* Problem requirements: When you reach the line containing "payment method: Mastercard -> Apple Pay", please repeat it and every line after it exactly, through the end of the listing below, skipping pictures.

* Data shown:
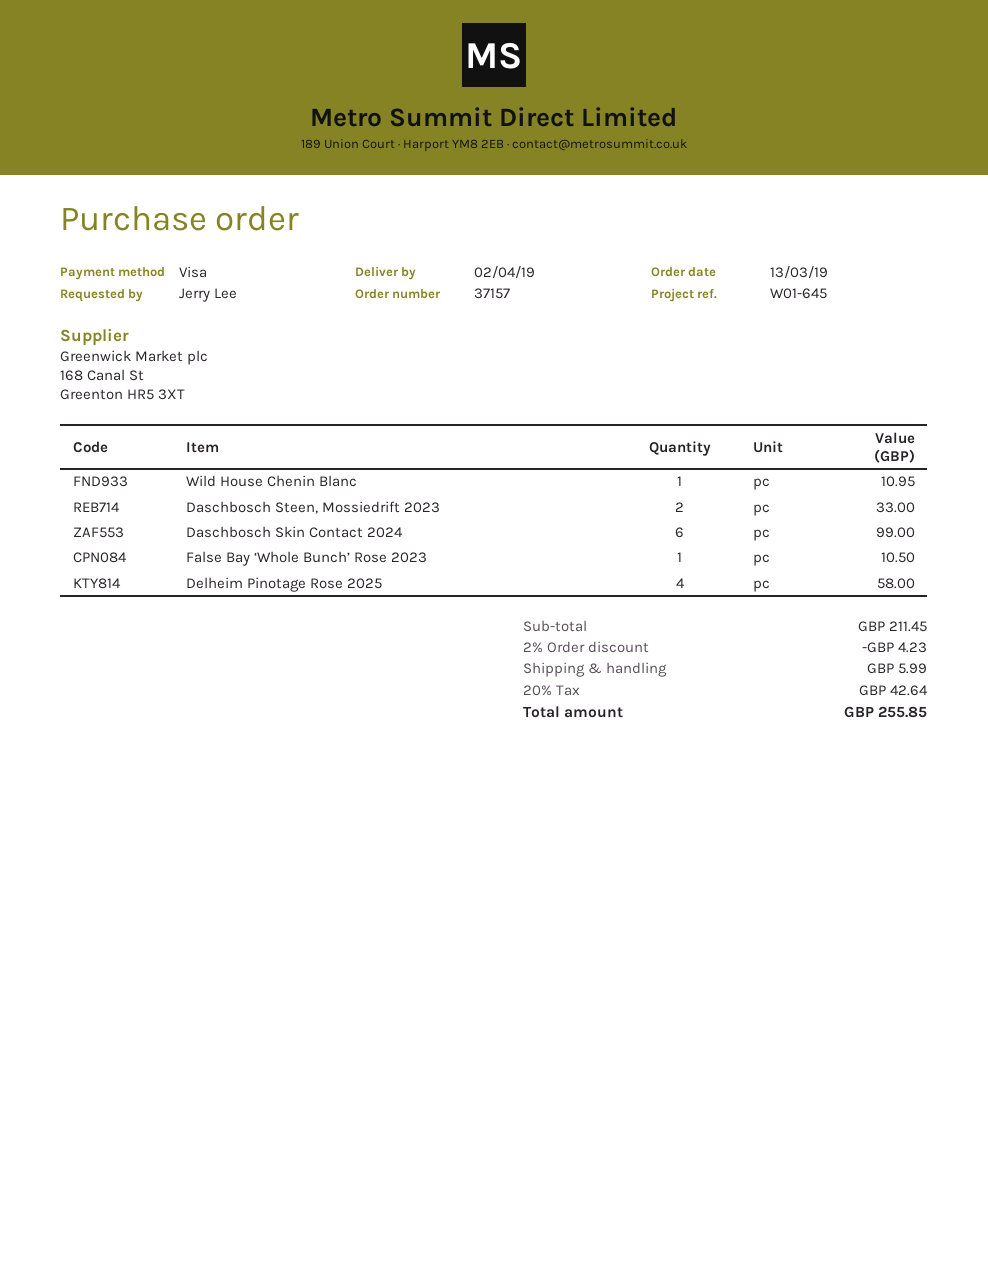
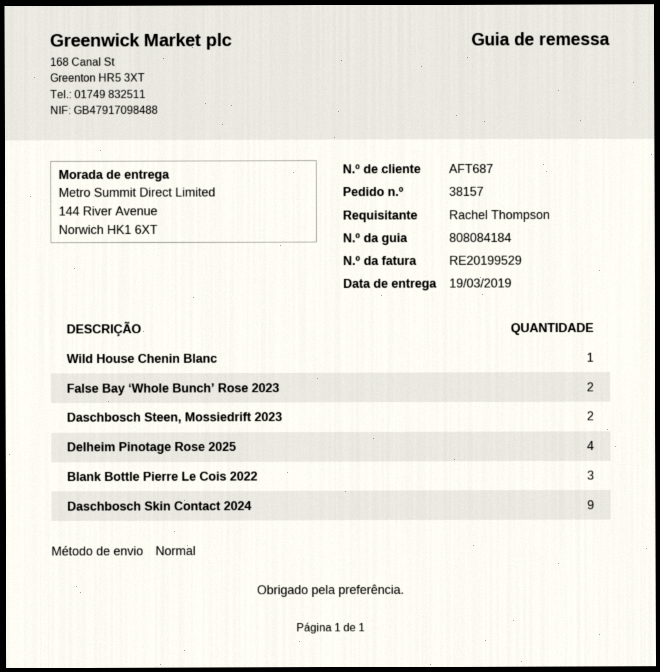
order number: 37157 -> 38157
delivery date: 2019-04-02 -> 2019-03-19
ordered by: Jerry Lee -> Rachel Thompson
Daschbosch Skin Contact 2024: 6 -> 9
False Bay ‘Whole Bunch’ Rose 2023: 1 -> 2
Blank Bottle Pierre Le Cois 2022: none -> 3

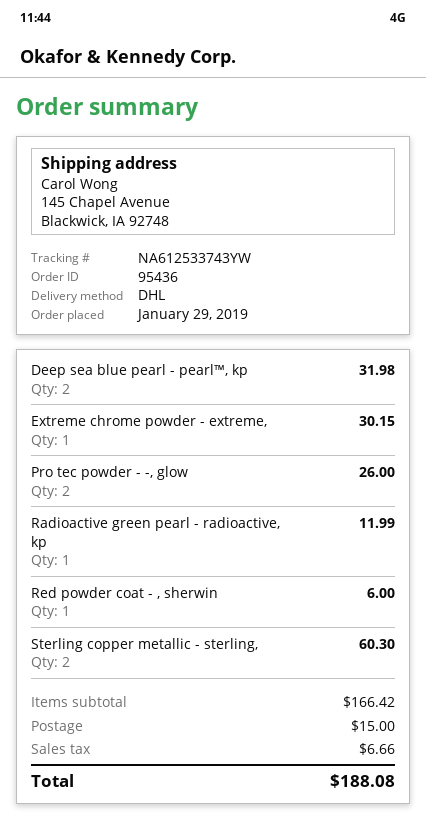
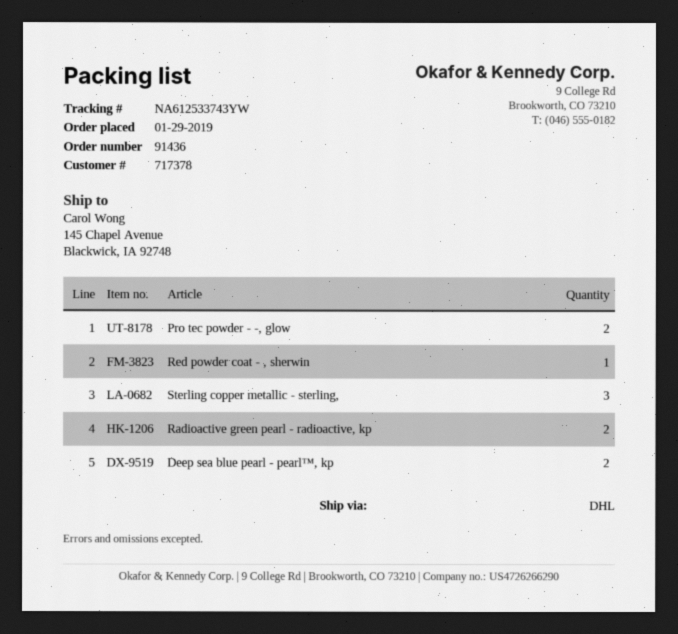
order number: 95436 -> 91436
Extreme chrome powder - extreme,: 1 -> none
Radioactive green pearl - radioactive, kp: 1 -> 2
Sterling copper metallic - sterling,: 2 -> 3

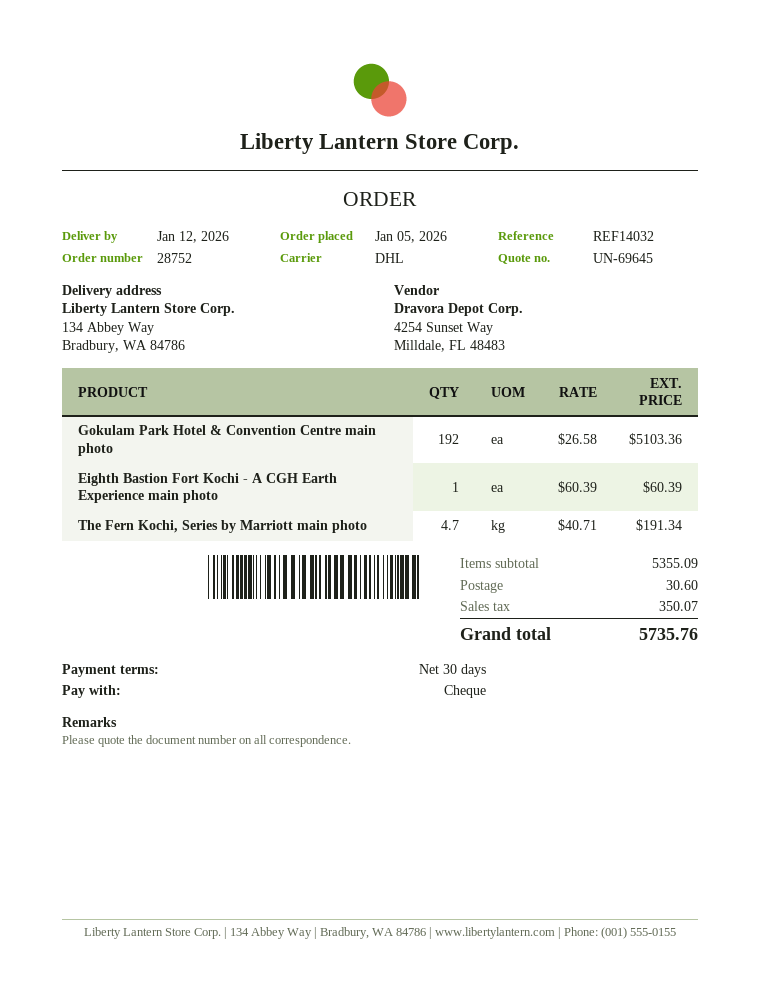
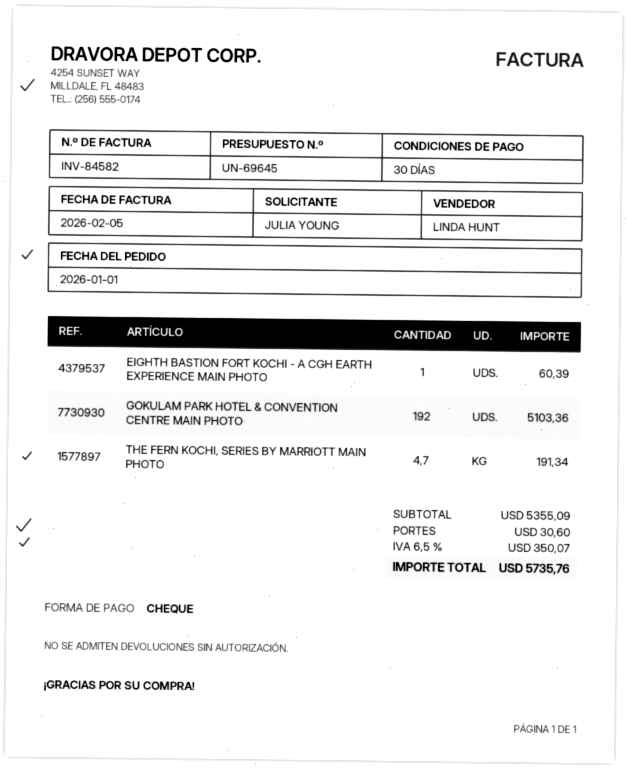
order date: 2026-01-05 -> 2026-01-01

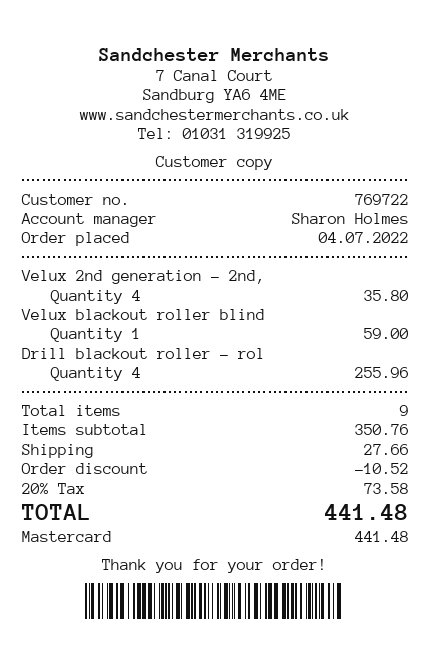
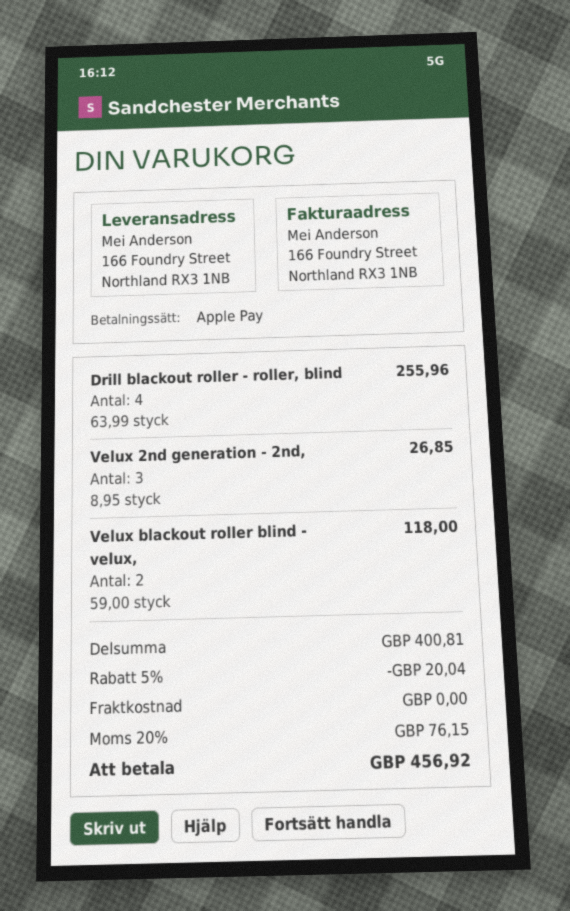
payment method: Mastercard -> Apple Pay
Velux 2nd generation - 2nd,: 4 for 35.80 -> 3 for 26.85
Velux blackout roller blind: 1 for 59.00 -> 2 for 118.00
subtotal: 350.76 -> 400.81
discount: 10.52 -> 20.04
shipping: 27.66 -> 0.00
tax: 20% = 73.58 -> 20% = 76.15
total: 441.48 -> 456.92

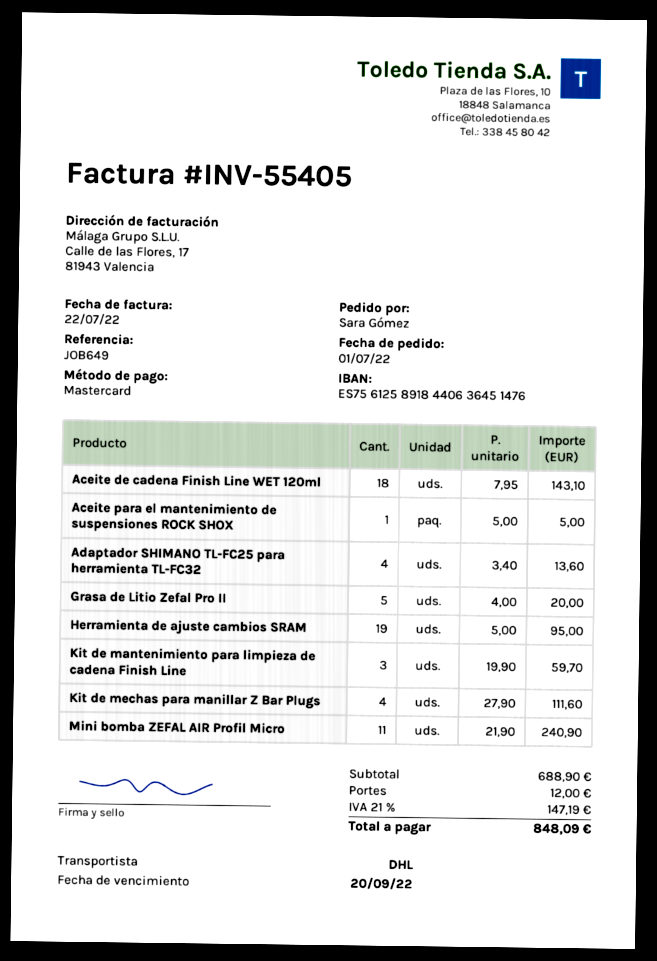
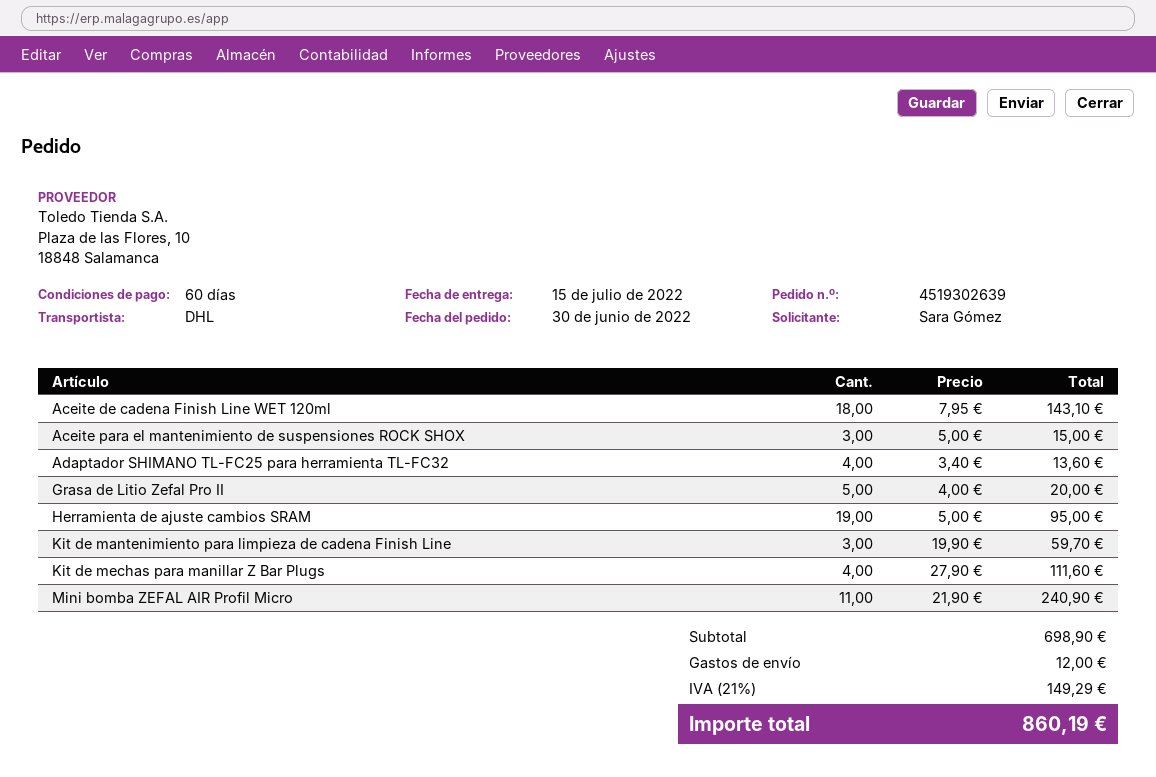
order date: 2022-07-01 -> 2022-06-30
Aceite para el mantenimiento de suspensiones ROCK SHOX: 1 x 5.00 = 5.00 -> 3 x 5.00 = 15.00
subtotal: 688.90 -> 698.90
tax: 21% = 147.19 -> 21% = 149.29
total: 848.09 -> 860.19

* Exercise response:
payment method: Mastercard -> Apple Pay
Velux 2nd generation - 2nd,: 4 for 35.80 -> 3 for 26.85
Velux blackout roller blind: 1 for 59.00 -> 2 for 118.00
subtotal: 350.76 -> 400.81
discount: 10.52 -> 20.04
shipping: 27.66 -> 0.00
tax: 20% = 73.58 -> 20% = 76.15
total: 441.48 -> 456.92

order date: 2022-07-01 -> 2022-06-30
Aceite para el mantenimiento de suspensiones ROCK SHOX: 1 x 5.00 = 5.00 -> 3 x 5.00 = 15.00
subtotal: 688.90 -> 698.90
tax: 21% = 147.19 -> 21% = 149.29
total: 848.09 -> 860.19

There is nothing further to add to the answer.